The experimenter oftentimes encounters problems that have to be solved instantaneously, and to do this you need not only a theoretical knowledge of physics, but also technical skills in a number of other fields. In this sense, MIEM students might have an advantage, Professor Pudalov notes.
‘Of course, we aren’t expecting the students to know everything, but they do need to have a basic understanding of what they want to do. They need to come to our lab deliberately and not just because they were placed here. We have several teams working here, each with two or three people. You can also take a look at our . There’s a lot there for students – information about our equipment, research, results, etc. Plus, it’s possible to come visit us in person and see for yourself if you think you’d like it or not,’ Pudalov says.
Equipment installation is almost complete at the new centre, which is located in its own building on LPI’s campus. The building was specially designed and constructed for carrying out research. There is an entire floor, for example, specifically devoted to high-tech lithography equipment to produce nanostructures of up to 2 nanometres. ‘The equipment is very expensive and exciting, and it’s hard to find just anywhere, let alone in Russia,’ Professor Pudalov adds.

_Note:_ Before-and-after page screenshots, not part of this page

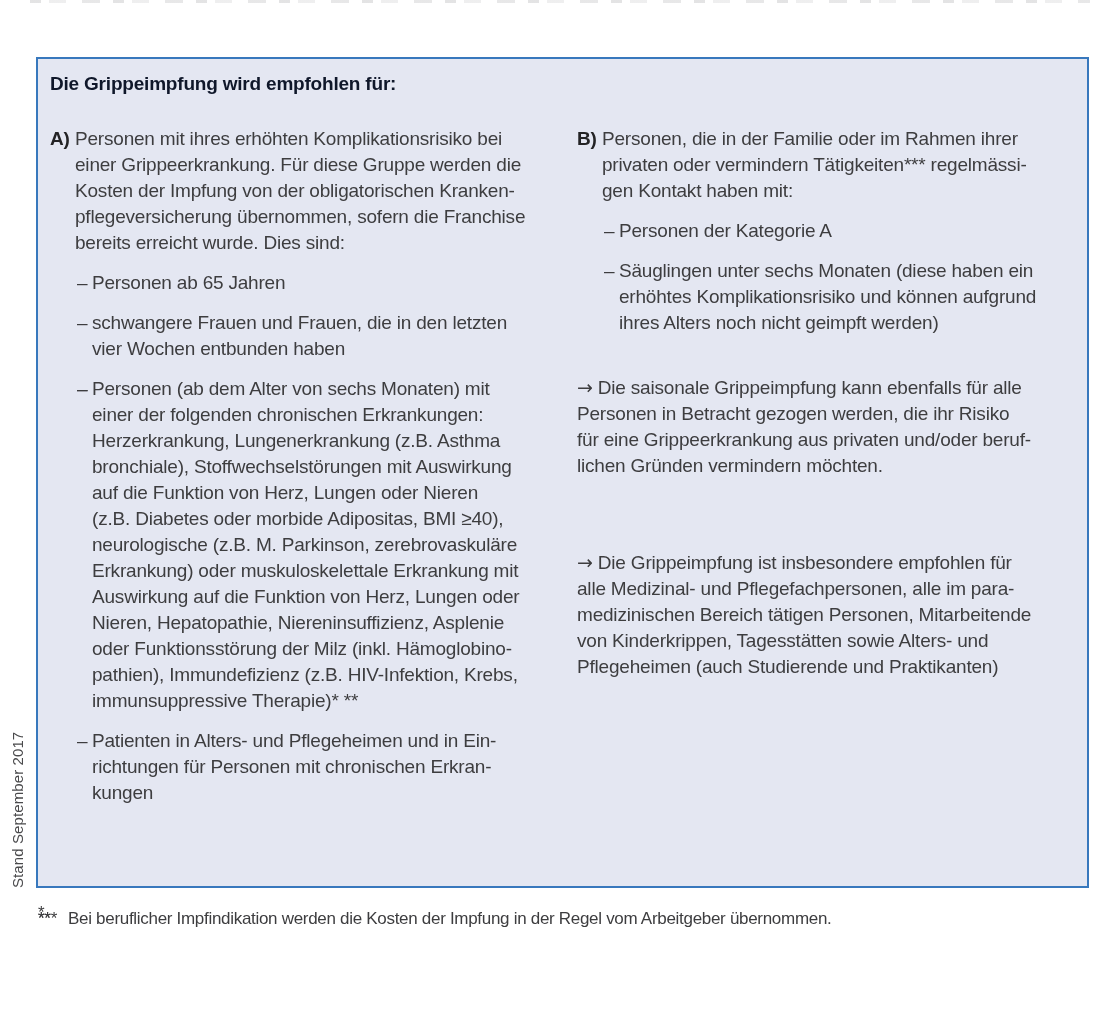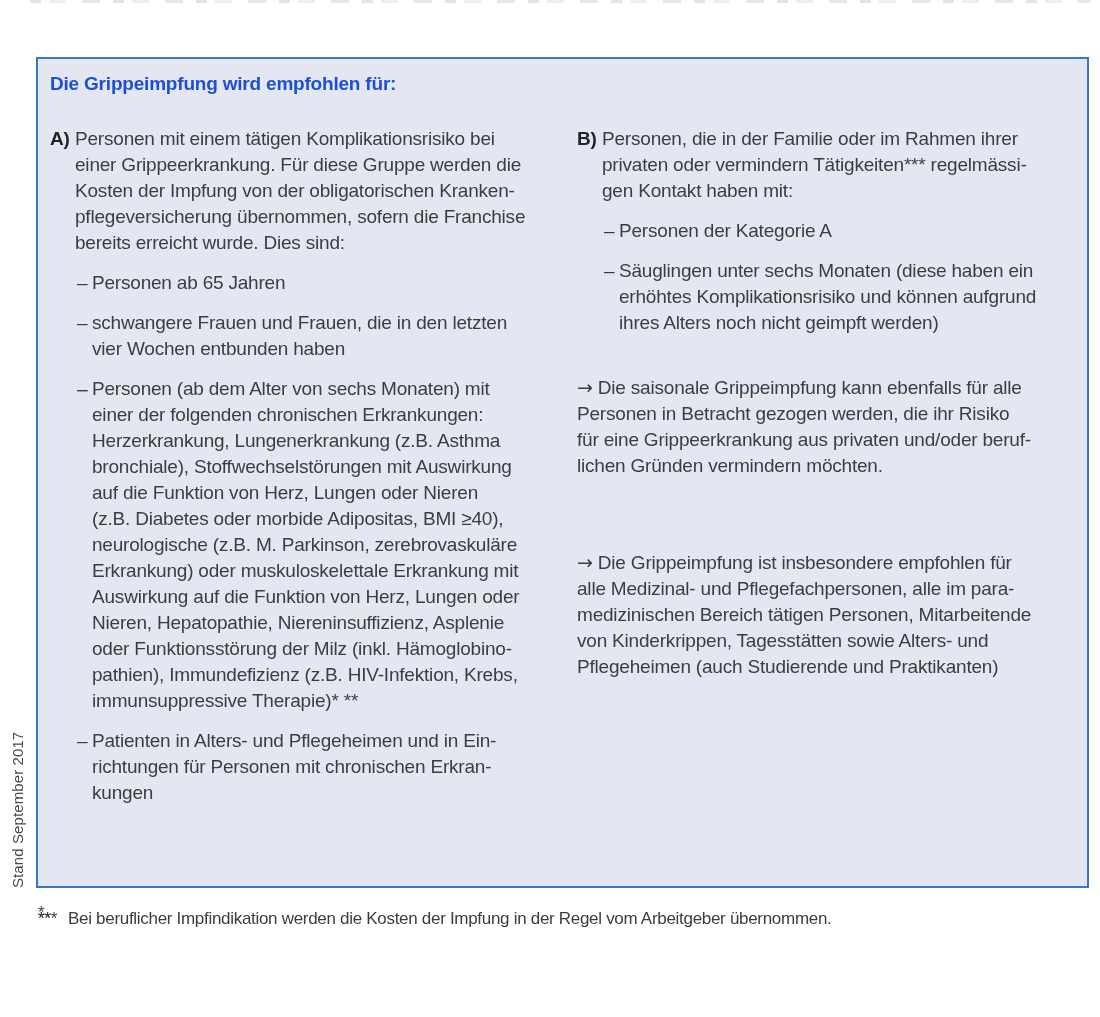--- a/index.html
+++ b/index.html
@@ -40,7 +40,7 @@
   }
   .box-header {
     font-weight: 700; font-size: 19px; line-height: 23px;
-    color: #1d4ed8; letter-spacing: -0.2px; white-space: pre;
+    color: #0f172a; letter-spacing: -0.2px; white-space: pre;
     margin-bottom: 31px;
   }
   .columns { display: flex; align-items: flex-start; }

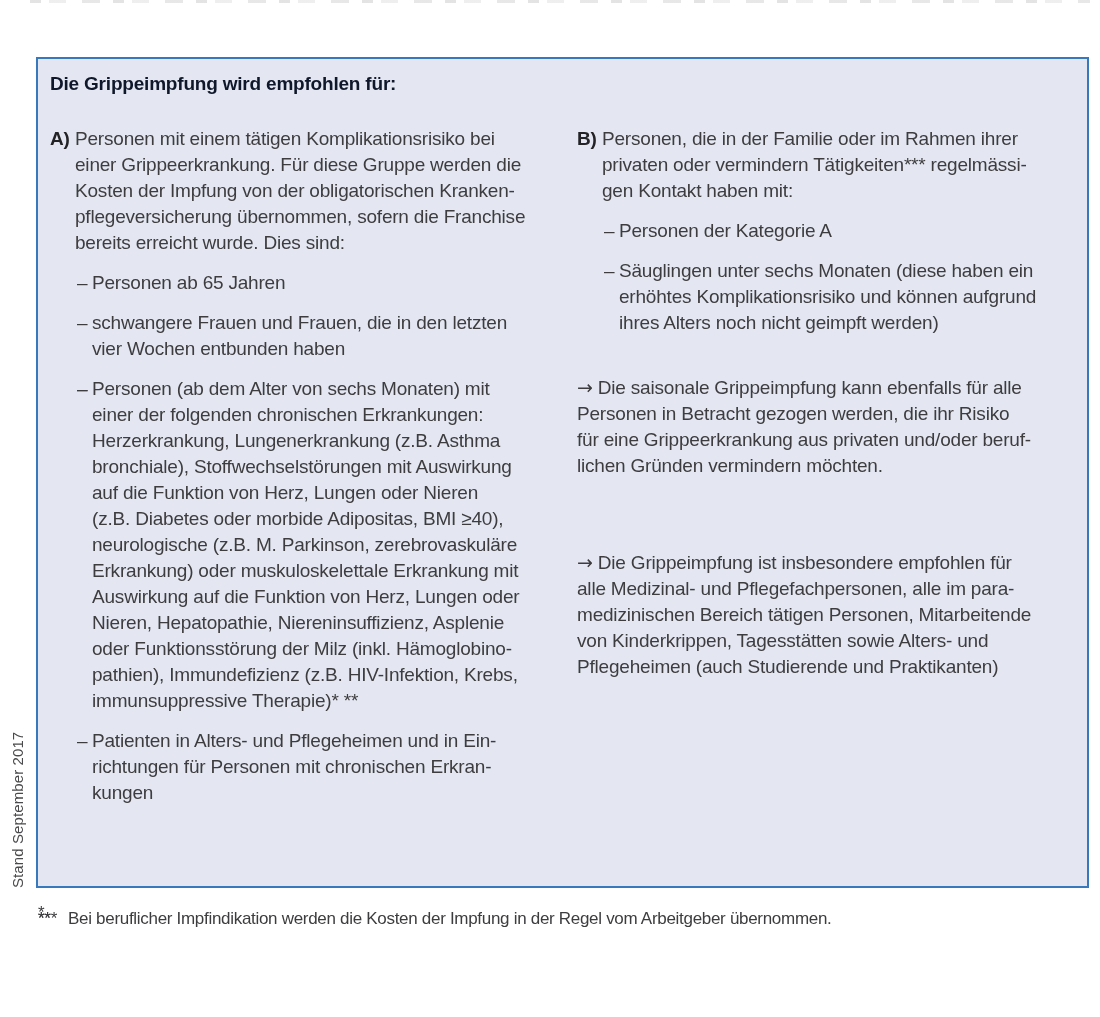--- a/index.html
+++ b/index.html
@@ -99,7 +99,7 @@
       <div class="col col-a">
         <div class="lead">
           <span class="lead-label">A)</span>
-          <span class="lead-text">Personen mit einem tätigen Komplikationsrisiko bei
+          <span class="lead-text">Personen mit ihres erhöhten Komplikationsrisiko bei
 einer Grippeerkrankung. Für diese Gruppe werden die
 Kosten der Impfung von der obligatorischen Kranken-
 pflegeversicherung übernommen, sofern die Franchise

MIEM students will be able to do more than just use the equipment in the lab. The centre, which is headed by Vladimir Pudalov, regularly sends its staff on internships abroad at some of the most advanced Western laboratories. ‘I think that the Higher School of Economics will be interested in organising these kinds of internships for its students as well,’ he says. ‘This is beneficial because it’s how students expand their horizons, see colleagues who have slightly different approaches, and then use this experience in their own experiments.’